• [Brief] The entries follow. Copy every line in which "разбираться" appears.

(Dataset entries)
Start of Block

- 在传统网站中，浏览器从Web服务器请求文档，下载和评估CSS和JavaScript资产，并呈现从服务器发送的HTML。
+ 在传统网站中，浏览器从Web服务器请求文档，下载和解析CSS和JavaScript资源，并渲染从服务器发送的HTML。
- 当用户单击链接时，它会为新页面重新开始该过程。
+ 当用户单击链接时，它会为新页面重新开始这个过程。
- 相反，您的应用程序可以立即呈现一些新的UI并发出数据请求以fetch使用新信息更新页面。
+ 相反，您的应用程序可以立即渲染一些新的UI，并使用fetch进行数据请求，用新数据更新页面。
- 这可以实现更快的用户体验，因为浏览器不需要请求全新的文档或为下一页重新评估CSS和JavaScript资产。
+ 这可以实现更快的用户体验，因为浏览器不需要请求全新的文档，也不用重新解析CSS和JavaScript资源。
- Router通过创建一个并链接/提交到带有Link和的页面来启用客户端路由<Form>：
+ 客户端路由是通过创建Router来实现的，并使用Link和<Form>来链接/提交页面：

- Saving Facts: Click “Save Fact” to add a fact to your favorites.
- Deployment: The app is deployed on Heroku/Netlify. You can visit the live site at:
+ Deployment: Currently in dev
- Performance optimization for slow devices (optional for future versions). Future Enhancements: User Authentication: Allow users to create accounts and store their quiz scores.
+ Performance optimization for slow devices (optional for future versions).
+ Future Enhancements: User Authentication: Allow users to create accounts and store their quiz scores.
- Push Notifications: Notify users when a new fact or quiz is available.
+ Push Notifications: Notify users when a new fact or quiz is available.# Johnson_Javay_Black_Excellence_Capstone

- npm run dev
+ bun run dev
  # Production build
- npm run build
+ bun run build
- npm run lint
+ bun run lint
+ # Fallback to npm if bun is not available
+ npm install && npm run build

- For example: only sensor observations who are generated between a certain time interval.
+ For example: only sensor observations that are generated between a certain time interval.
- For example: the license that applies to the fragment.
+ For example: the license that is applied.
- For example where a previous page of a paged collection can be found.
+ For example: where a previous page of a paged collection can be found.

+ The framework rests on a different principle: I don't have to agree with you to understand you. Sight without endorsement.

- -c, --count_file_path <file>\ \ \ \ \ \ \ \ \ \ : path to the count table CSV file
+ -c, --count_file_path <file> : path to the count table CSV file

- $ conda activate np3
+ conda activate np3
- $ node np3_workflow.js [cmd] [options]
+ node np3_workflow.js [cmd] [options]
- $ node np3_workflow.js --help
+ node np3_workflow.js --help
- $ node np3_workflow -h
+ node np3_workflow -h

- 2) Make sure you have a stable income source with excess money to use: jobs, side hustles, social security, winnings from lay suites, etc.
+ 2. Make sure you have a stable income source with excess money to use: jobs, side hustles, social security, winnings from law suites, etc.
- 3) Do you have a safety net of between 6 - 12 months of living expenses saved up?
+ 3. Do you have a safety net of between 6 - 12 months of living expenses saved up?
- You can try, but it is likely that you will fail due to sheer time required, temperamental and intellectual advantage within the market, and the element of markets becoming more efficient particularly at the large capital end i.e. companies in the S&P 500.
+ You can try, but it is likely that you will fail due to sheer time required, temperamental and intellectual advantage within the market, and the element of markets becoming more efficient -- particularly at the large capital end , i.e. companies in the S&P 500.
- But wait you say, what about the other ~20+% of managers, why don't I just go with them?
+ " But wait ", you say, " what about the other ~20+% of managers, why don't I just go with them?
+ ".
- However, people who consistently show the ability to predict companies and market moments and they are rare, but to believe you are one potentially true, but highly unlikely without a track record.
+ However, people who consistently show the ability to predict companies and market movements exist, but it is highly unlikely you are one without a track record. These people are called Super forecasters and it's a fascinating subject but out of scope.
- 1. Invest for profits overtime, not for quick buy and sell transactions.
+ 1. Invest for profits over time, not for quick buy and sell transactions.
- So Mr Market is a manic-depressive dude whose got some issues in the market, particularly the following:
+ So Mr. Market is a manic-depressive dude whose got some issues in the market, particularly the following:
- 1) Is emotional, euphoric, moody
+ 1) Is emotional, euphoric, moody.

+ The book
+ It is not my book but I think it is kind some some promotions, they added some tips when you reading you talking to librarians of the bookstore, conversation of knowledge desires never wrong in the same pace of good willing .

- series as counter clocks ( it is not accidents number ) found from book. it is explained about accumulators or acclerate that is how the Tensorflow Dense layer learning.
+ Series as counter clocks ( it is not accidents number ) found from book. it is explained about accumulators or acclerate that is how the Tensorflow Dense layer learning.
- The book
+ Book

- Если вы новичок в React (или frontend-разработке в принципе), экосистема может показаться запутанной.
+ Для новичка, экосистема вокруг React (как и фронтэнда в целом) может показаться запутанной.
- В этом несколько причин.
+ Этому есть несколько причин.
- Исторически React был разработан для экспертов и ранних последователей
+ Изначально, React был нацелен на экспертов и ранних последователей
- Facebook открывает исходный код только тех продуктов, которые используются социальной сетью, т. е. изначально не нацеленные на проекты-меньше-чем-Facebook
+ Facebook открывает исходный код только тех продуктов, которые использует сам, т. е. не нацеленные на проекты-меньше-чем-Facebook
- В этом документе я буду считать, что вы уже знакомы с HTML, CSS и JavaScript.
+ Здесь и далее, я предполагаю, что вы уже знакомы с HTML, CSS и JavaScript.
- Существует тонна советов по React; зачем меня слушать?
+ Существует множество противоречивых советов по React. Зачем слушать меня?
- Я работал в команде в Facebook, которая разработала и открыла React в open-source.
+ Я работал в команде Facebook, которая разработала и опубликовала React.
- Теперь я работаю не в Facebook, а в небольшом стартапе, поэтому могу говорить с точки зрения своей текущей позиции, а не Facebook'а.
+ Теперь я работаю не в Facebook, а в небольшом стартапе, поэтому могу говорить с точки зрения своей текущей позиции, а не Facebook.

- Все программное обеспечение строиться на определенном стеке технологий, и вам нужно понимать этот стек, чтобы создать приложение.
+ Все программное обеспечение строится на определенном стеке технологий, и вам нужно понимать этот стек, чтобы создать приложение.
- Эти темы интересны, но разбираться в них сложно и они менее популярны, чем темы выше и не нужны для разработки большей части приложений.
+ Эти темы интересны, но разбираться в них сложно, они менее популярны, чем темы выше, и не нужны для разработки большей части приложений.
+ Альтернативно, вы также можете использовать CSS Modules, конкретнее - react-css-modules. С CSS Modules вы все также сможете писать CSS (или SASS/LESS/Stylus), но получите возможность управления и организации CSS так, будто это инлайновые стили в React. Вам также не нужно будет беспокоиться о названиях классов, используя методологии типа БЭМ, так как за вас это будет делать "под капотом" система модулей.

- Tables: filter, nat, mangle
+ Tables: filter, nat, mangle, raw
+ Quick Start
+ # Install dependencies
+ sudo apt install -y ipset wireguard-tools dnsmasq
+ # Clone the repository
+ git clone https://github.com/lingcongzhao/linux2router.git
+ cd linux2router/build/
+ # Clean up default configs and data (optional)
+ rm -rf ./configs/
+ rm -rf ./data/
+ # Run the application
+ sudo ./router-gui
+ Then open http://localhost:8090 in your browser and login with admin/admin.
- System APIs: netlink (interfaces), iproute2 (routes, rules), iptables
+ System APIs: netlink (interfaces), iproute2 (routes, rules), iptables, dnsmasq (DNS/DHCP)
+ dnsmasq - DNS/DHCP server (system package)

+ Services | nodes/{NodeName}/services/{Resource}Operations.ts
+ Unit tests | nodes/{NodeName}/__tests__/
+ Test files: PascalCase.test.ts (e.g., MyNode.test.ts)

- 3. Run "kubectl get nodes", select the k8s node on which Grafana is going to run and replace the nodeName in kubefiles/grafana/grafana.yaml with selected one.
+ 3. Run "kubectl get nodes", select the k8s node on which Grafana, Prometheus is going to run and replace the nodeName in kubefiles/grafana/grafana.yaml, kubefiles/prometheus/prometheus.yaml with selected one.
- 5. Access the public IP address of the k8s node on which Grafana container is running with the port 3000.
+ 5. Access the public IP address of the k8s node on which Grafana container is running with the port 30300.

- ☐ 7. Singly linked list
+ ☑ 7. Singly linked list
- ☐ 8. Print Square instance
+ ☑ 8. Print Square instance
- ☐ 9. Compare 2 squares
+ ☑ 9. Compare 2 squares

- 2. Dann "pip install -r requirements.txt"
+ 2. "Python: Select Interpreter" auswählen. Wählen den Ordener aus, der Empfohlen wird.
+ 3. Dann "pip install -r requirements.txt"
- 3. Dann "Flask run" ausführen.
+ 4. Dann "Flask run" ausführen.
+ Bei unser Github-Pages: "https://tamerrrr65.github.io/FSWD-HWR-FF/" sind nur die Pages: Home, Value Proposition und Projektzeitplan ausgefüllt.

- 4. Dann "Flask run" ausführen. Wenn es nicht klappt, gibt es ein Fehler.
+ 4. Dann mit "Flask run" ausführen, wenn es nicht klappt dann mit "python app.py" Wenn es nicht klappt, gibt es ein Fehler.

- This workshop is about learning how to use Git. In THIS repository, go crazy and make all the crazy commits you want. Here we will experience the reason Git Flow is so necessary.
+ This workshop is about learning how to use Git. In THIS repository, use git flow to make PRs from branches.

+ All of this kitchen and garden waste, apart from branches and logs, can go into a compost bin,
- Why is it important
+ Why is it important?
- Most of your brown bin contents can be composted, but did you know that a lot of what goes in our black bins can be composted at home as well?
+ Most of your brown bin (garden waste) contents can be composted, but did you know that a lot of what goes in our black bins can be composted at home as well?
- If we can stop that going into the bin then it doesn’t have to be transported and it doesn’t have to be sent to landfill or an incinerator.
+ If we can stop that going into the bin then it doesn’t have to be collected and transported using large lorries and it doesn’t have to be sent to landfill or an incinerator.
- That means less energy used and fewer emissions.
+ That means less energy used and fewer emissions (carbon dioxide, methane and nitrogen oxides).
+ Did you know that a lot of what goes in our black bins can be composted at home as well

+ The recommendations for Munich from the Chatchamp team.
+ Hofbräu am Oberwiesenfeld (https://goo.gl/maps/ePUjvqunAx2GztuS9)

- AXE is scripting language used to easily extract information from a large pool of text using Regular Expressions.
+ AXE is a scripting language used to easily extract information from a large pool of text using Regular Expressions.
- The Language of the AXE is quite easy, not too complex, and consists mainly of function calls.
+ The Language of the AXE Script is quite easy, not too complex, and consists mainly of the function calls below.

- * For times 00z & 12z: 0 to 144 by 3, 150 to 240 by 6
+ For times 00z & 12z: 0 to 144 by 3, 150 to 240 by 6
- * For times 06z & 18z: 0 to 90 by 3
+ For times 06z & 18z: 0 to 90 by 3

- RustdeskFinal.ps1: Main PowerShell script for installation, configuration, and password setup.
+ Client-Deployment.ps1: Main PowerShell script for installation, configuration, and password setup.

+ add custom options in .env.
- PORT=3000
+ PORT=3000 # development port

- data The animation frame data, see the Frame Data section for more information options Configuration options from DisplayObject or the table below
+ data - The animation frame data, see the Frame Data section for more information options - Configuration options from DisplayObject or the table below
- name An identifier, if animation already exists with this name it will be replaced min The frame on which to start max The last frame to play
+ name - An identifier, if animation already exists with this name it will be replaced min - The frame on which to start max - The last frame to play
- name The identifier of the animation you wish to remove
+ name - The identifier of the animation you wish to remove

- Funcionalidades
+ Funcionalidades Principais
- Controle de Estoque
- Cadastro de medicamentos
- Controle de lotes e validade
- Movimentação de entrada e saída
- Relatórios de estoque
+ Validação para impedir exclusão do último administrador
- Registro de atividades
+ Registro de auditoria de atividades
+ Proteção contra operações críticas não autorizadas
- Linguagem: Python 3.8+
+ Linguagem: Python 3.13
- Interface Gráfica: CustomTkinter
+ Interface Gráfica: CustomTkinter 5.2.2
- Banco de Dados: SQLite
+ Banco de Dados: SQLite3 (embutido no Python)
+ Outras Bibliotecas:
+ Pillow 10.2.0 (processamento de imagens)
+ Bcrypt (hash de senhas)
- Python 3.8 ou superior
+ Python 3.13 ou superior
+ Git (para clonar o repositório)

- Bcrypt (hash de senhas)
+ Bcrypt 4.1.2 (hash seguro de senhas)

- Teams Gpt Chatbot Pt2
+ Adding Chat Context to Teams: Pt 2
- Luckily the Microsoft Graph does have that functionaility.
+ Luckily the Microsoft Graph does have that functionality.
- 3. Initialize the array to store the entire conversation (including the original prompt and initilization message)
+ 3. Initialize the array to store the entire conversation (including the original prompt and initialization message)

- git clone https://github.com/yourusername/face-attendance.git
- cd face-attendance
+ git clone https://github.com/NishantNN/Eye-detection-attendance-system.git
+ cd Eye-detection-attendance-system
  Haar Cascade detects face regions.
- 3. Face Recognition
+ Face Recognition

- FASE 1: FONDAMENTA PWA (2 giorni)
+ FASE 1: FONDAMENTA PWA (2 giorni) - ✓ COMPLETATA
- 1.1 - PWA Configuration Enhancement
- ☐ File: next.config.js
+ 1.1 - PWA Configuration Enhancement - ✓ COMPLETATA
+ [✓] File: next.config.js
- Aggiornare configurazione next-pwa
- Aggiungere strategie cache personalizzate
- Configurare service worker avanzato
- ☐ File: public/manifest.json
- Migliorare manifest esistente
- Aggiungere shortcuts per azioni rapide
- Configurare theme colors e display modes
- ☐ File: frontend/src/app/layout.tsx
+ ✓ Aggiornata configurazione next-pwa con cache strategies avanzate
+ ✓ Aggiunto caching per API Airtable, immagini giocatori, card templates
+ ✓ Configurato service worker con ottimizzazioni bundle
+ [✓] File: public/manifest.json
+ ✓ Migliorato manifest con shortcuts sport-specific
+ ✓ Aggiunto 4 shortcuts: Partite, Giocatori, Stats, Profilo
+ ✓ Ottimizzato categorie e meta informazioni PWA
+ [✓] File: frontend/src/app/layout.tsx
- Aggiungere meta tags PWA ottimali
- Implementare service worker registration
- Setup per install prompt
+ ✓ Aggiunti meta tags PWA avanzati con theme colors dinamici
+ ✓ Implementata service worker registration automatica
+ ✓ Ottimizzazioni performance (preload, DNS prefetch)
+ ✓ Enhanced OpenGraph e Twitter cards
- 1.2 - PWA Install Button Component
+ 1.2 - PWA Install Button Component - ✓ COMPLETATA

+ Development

End of Block

• [Written response]
- Эти темы интересны, но разбираться в них сложно и они менее популярны, чем темы выше и не нужны для разработки большей части приложений.
+ Эти темы интересны, но разбираться в них сложно, они менее популярны, чем темы выше, и не нужны для разработки большей части приложений.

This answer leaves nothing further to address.